In the present embodiment, collection is located at image unit image information within the vision in real time, and the image of collection is at least
Comprising a character image, automatic shooting function is realized will pass through the gesture of the personage, it is not necessary to which photographer passes through Touch Screen
Or pressing physical button shoots to realize.
S102, face frame is identified from described image information.
Face datection is carried out to image, if detecting face from image, carries out next step gesture feature extraction, it is no
Then continue to carry out Face datection to the image information obtained in real time.
Human face detection tech is applied in gesture identification, only first detects the face of user, then identifies the user's
Gesture motion, related shooting operation is performed according to the gesture motion of the user.It is several that increase recognition of face can effectively reduce flase drop
Rate, improve correct verification and measurement ratio.The situation that gesture is detected in other non-gesture areas is effectively eliminated, greatly improves gesture
Detection accuracy.
Face frame can be rectangle frame or ellipse.
After face is detected, human face region and neighboring area are carried out to the amplification of preset ratio, then in this region
The interior feature extraction for carrying out gesture.When being detected as a face in image, on the basis of the border of current face, it is amplified
Processing, when detecting multiple faces, is amplified by the rectangle for covering all persons' face or on the basis of oval frame
Processing.Parts of images around face is amplified processing, highlights gesture feature information, is advantageously believed in gesture feature
The extraction and identification of breath.
S103, extract gesture feature in the preset range of the face frame.
The gesture motion image one that gesture feature is due to user is extracted in the preset range of the face frame to be positioned at
In the preset range of the facial image of the user, images of gestures region is partitioned into the preset range of face frame, so as to
Rapid extraction gesture feature is simultaneously identified.
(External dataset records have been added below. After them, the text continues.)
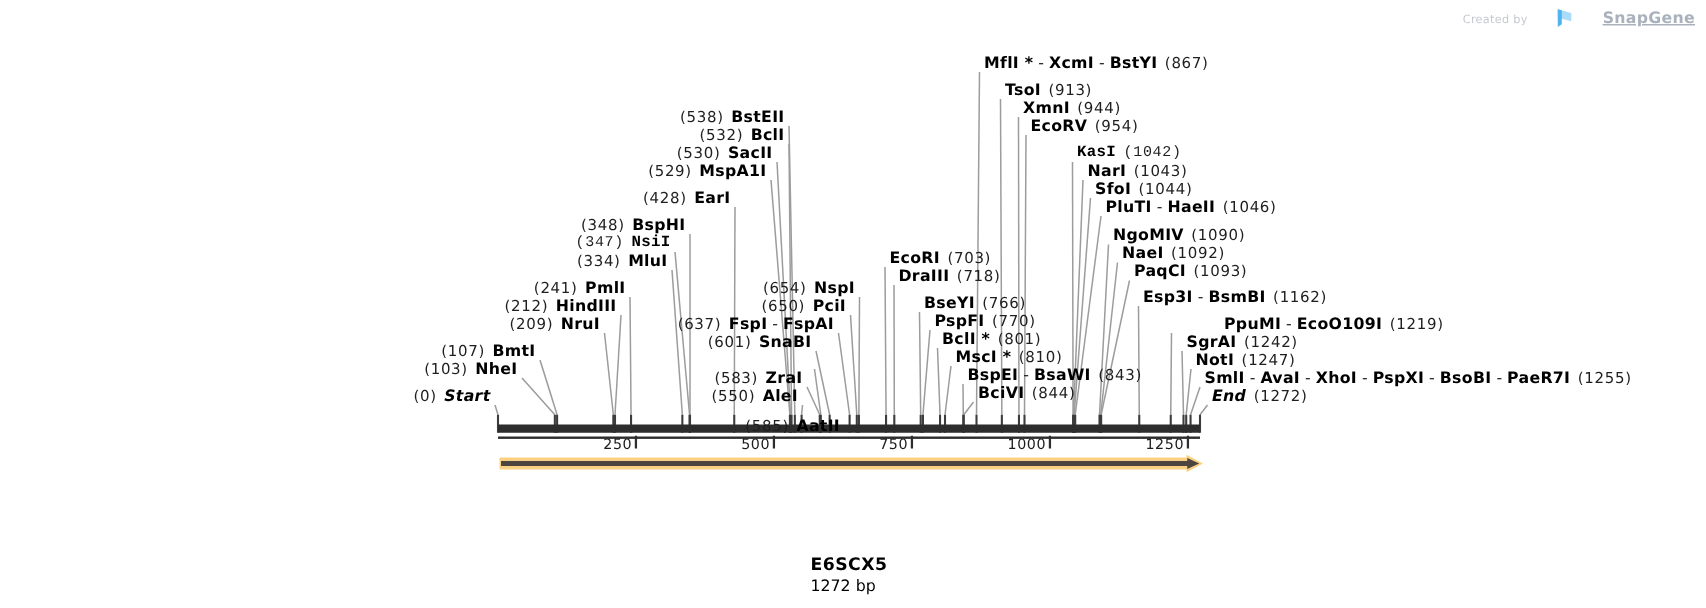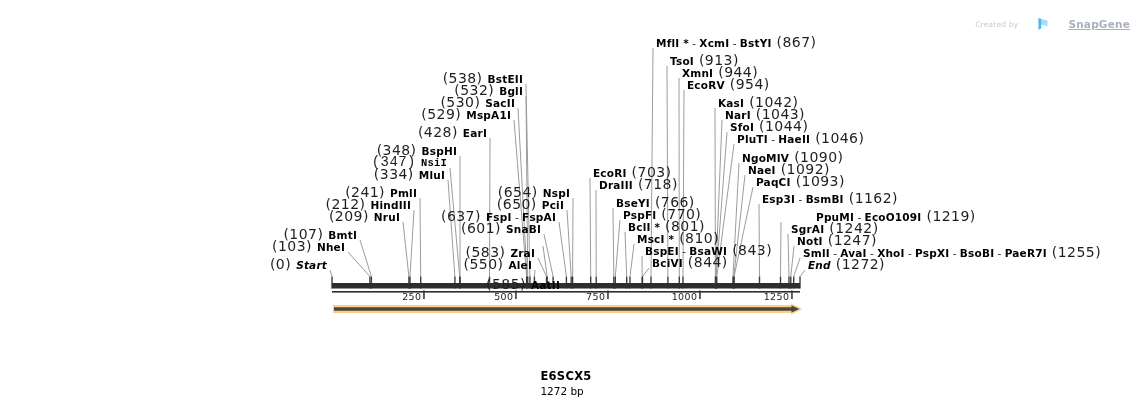"Created by" .wm { margin-top: 12px -> none }
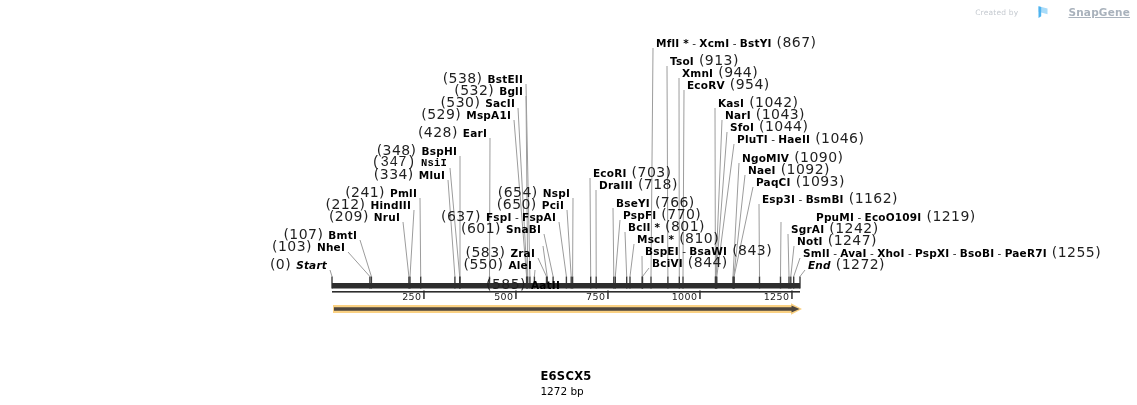"(867)" .lbl .pos { font-size: 14px -> 10px }
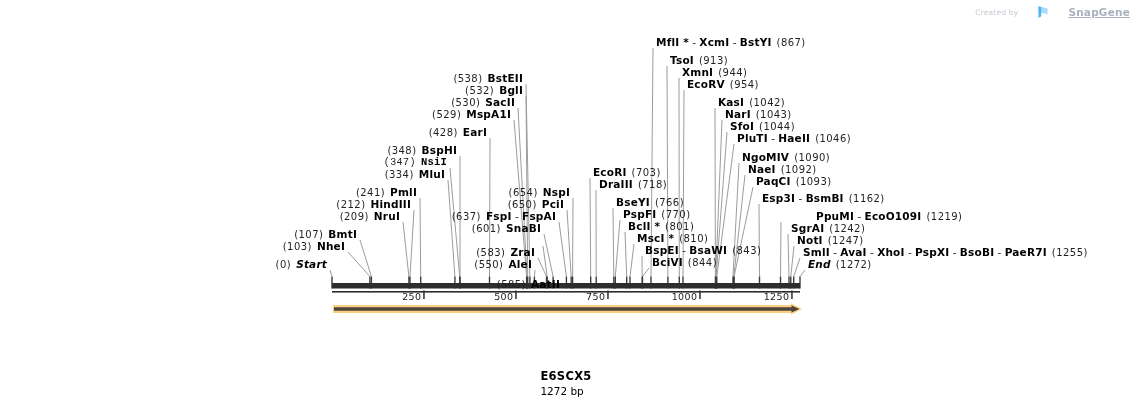"BglI" b { text: BglI -> BclI }
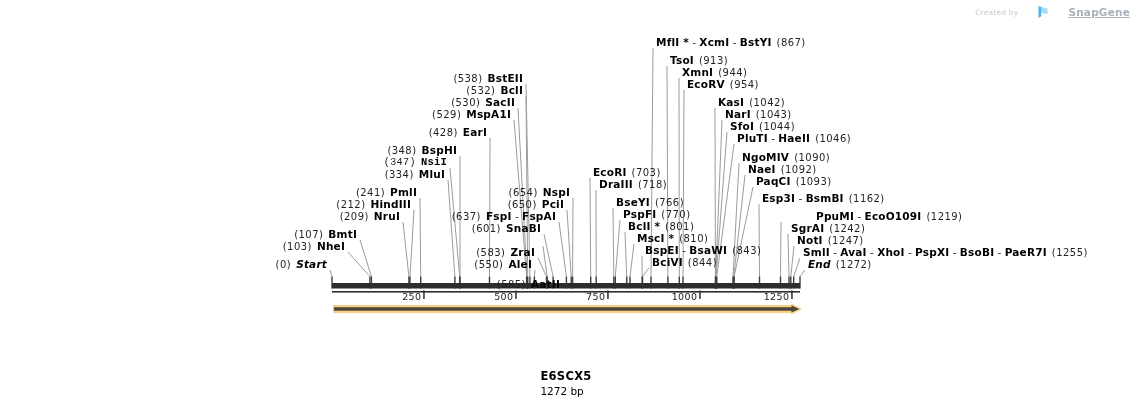"KasI (1042)" div.lbl { font-family: none -> Liberation Mono, monospace }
The scope that gesture feature extracts is limited in face frame preset range, is advantageous to lift recognition speed and reduction
Identify error rate.
Extraction gesture feature uses the Hand Gesture Segmentation algorithm based on Face Detection.
In order to facilitate the identification of gesture.In the present embodiment, extract gesture feature and be based on RGB color mould using one kind
The skin color detection method of type, this method can separate in human body complexion (including hand) region from background.In other realities
Other skin color detection methods can also be selected by applying in example.From the skin color detection method based on rgb color space.Tri- colors of RGB
Color value need to meet conditional 1:{R>95,G>40,B>20,max{R,G,B}-min{R,G,B}>15,|R-G|>15,R>G,R>B}
Or conditional 2:{R>220,G>210,B>170,|R-G|≤15,R>B,G>B}.
Using the Hand Gesture Segmentation method based on Face Detection so that the background after segmentation is simpler, and interference information is reduced.
Because background is simple, without the concern for various complicated scenes, institute can be greatly reduced when grader is trained
The quantity for the images of gestures positive sample that need to be gathered.
S104, judge whether the gesture feature is default gesture motion.
Judge whether the gesture feature is default gesture motion, is performed when being judged as default gesture motion next
Step automatic shooting operation, otherwise returns and continues executing with recognition of face.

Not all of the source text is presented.